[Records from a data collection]
=-=-=

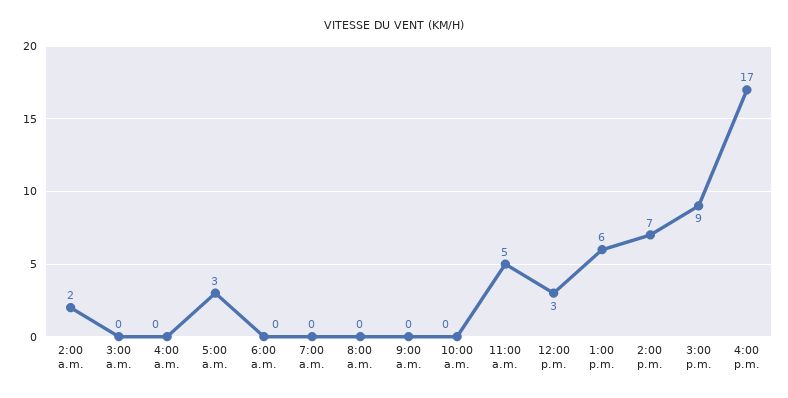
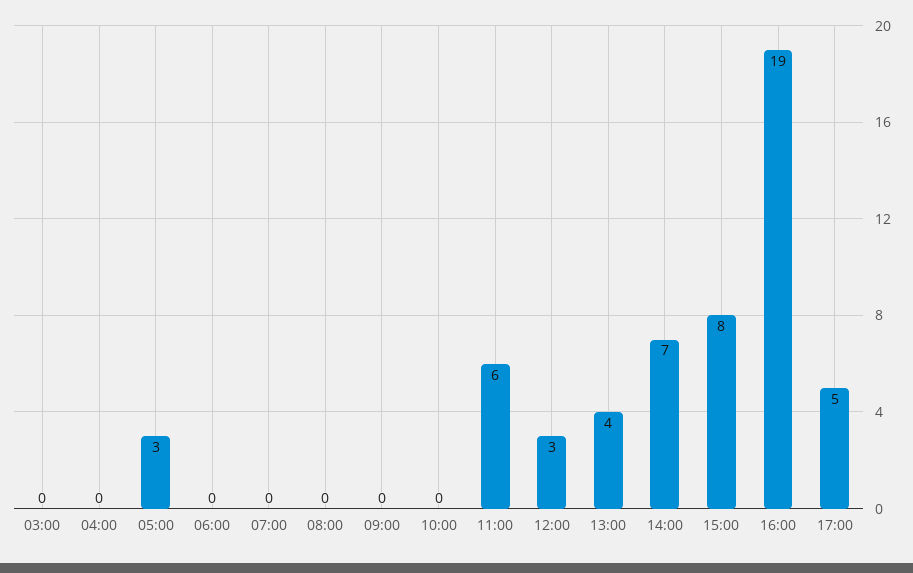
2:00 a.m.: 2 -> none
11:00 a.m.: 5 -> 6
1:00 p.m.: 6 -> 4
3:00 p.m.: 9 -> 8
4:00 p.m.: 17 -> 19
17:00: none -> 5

=-=-=

### What is expected
Set down all records verbatim, omitting images.

### Solution to the exercise
2:00 a.m.: 2 -> none
11:00 a.m.: 5 -> 6
1:00 p.m.: 6 -> 4
3:00 p.m.: 9 -> 8
4:00 p.m.: 17 -> 19
17:00: none -> 5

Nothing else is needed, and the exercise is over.